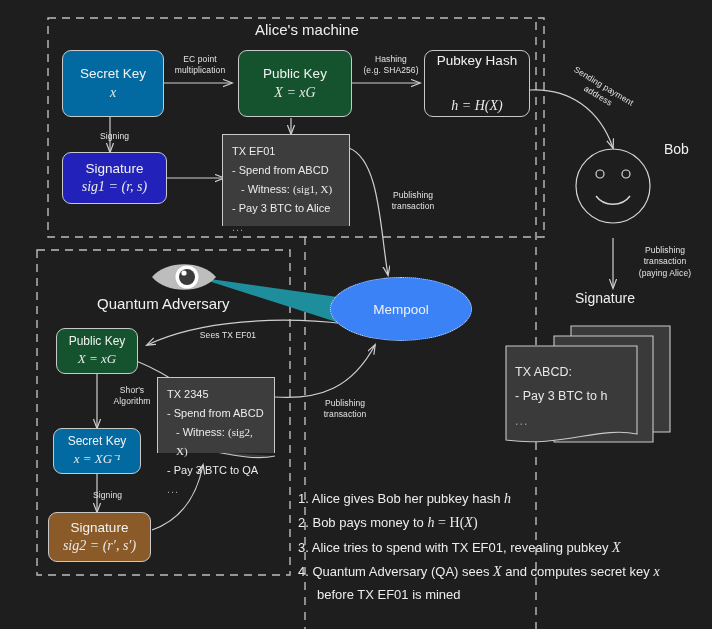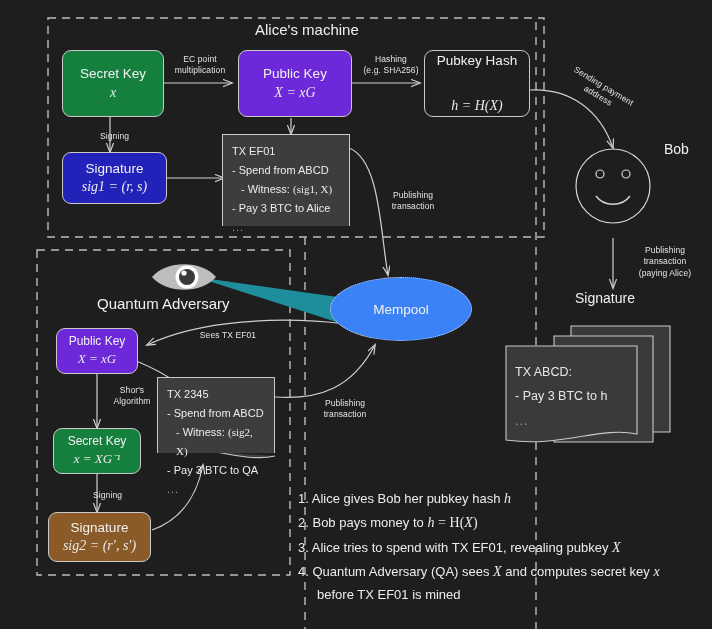--- a/index.html
+++ b/index.html
@@ -39,7 +39,7 @@
     font-style: italic;
     margin-top: 3px;
   }
-  .secret  { background: #15803d; }
+  .secret  { background: #0369a1; }
   .public  { background: #6d28d9; }
   .sigblue { background: #2222bb; }
   .sigbrown{ background: #8a5a28; }

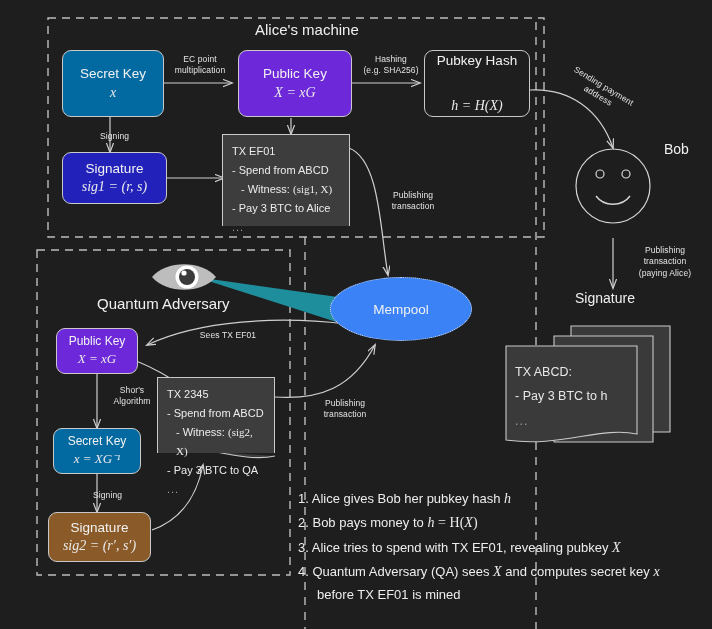--- a/index.html
+++ b/index.html
@@ -40,7 +40,7 @@
     margin-top: 3px;
   }
   .secret  { background: #0369a1; }
-  .public  { background: #6d28d9; }
+  .public  { background: #14532d; }
   .sigblue { background: #2222bb; }
   .sigbrown{ background: #8a5a28; }
 

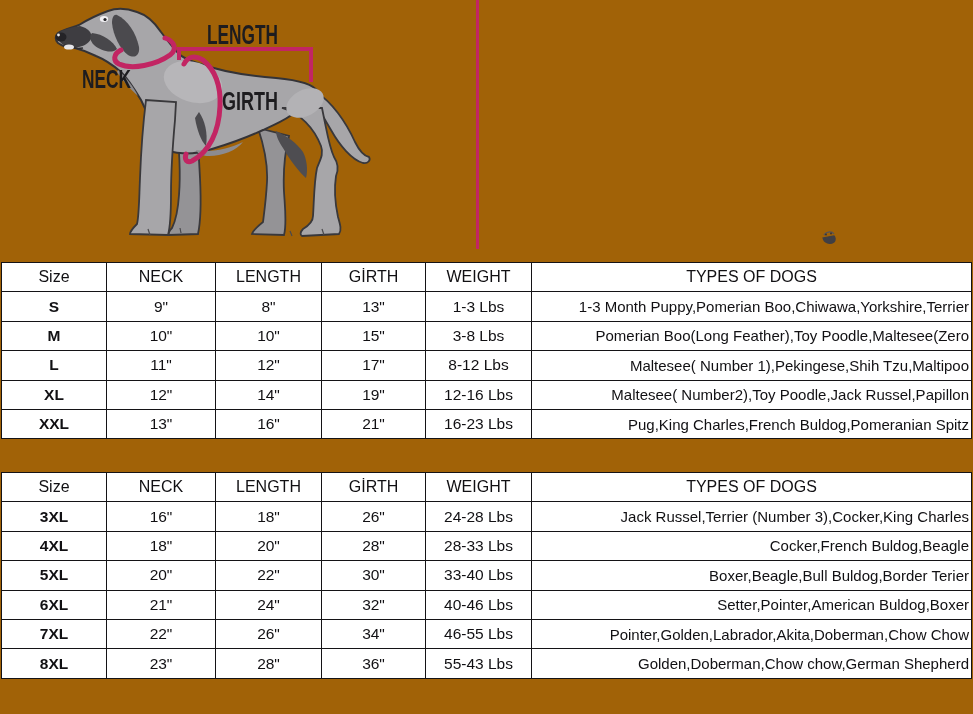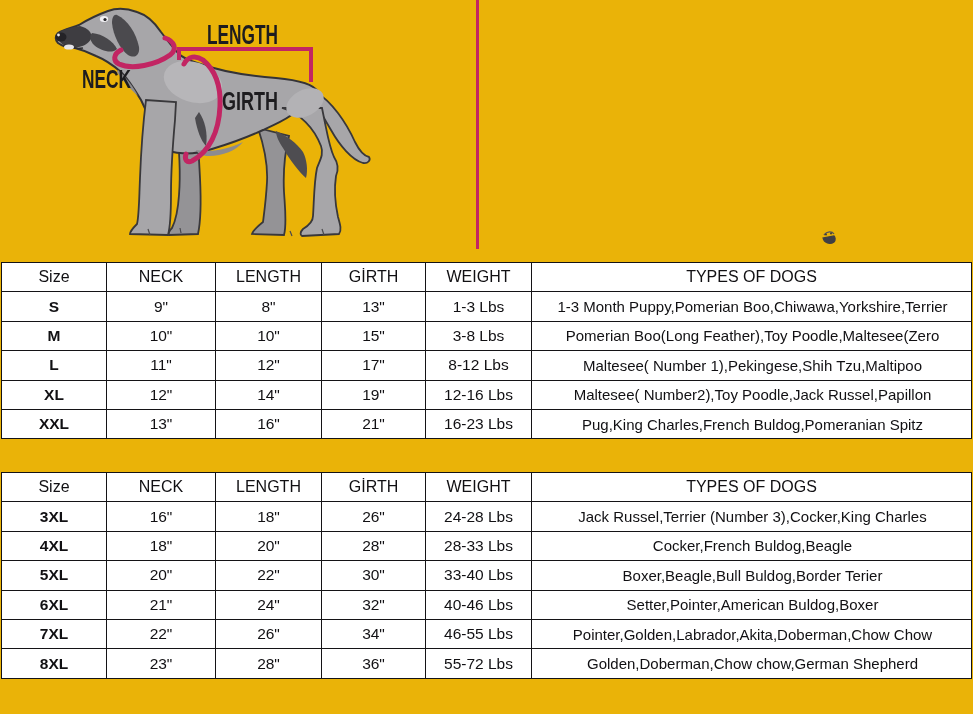--- a/index.html
+++ b/index.html
@@ -3,7 +3,7 @@
 <meta charset="utf-8">
 <style>
   html,body{margin:0;padding:0;background:#ffffff;}
-  .canvas{position:relative;width:973px;height:714px;background:#eab308;overflow:hidden;
+  .canvas{position:relative;width:973px;height:714px;background:#a16207;overflow:hidden;
           font-family:"Liberation Sans",sans-serif;color:#1a191b;}
   .hero{position:absolute;top:0;left:0;width:973px;height:260px;}
   .dog-svg{position:absolute;top:0;left:0;}

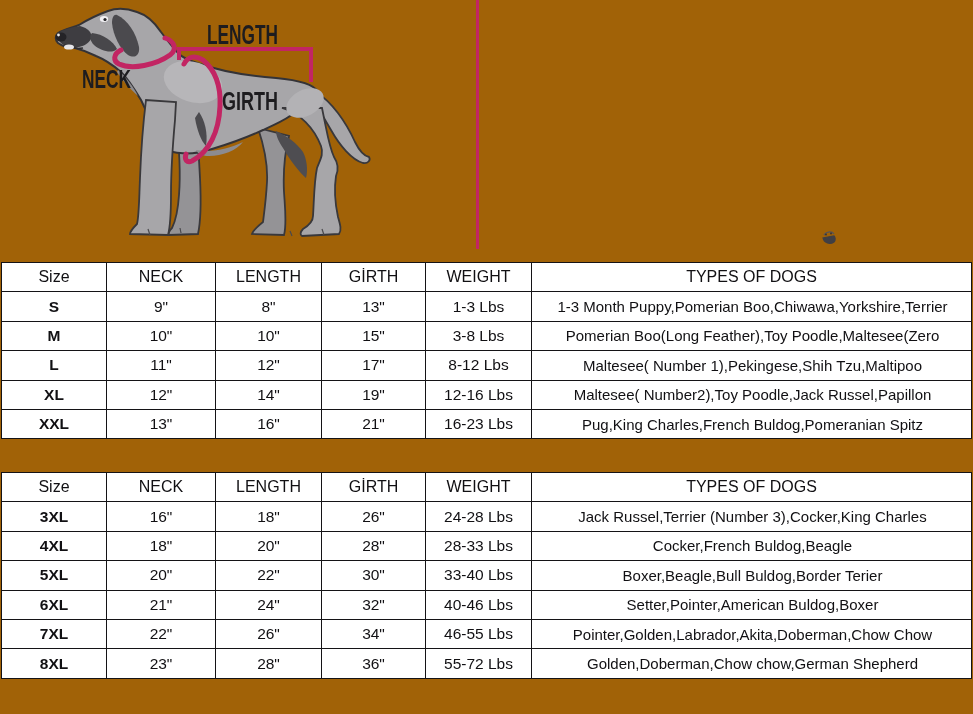--- a/index.html
+++ b/index.html
@@ -20,7 +20,7 @@
   .size-table th{font-size:16px;font-weight:normal;text-align:center;}
   td.c-size{font-weight:bold;text-align:center;font-size:15.5px;}
   td.c-mid{text-align:center;}
-  td.c-types{text-align:center;padding-left:4px;font-size:15px;}
+  td.c-types{text-align:right;padding-left:4px;font-size:15px;}
 </style>
 </head>
 <body>

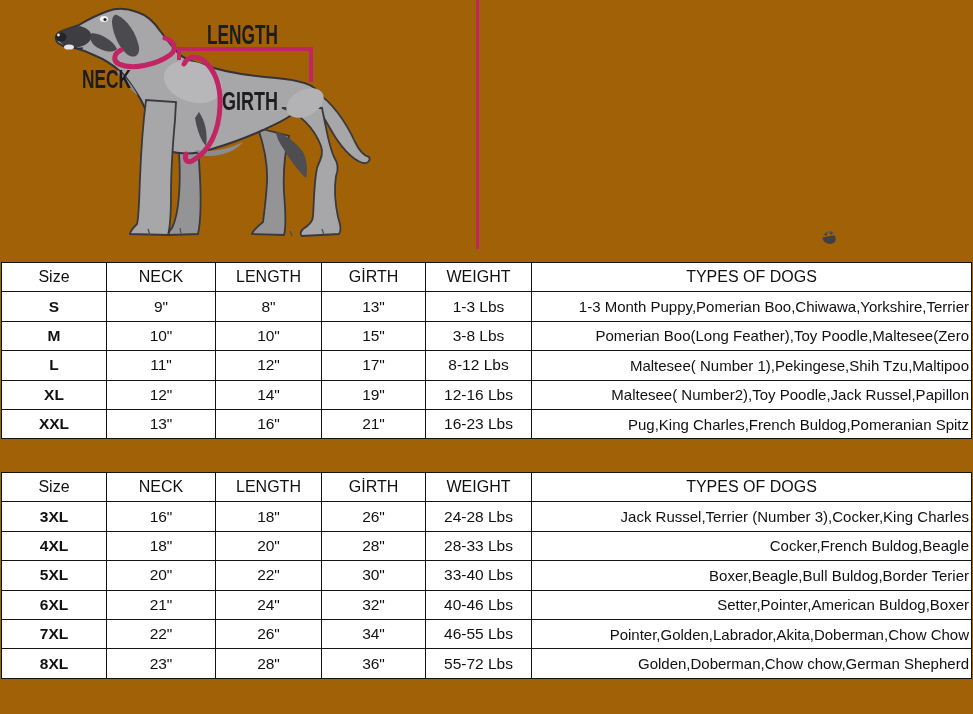--- a/index.html
+++ b/index.html
@@ -204,7 +204,7 @@
         <td class="c-mid">23"</td>
         <td class="c-mid">28"</td>
         <td class="c-mid">36"</td>
-        <td class="c-mid">55-72 Lbs</td>
+        <td class="c-mid">55-43 Lbs</td>
         <td class="c-types">Golden,Doberman,Chow chow,German Shepherd</td>
       </tr>
     </tbody>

### [Required action]
Lines from the records above that hold "class" are the ones to list.

### [Solution for this task]
         <td class="c-mid">23"</td>
         <td class="c-mid">28"</td>
         <td class="c-mid">36"</td>
-        <td class="c-mid">55-72 Lbs</td>
+        <td class="c-mid">55-43 Lbs</td>
         <td class="c-types">Golden,Doberman,Chow chow,German Shepherd</td>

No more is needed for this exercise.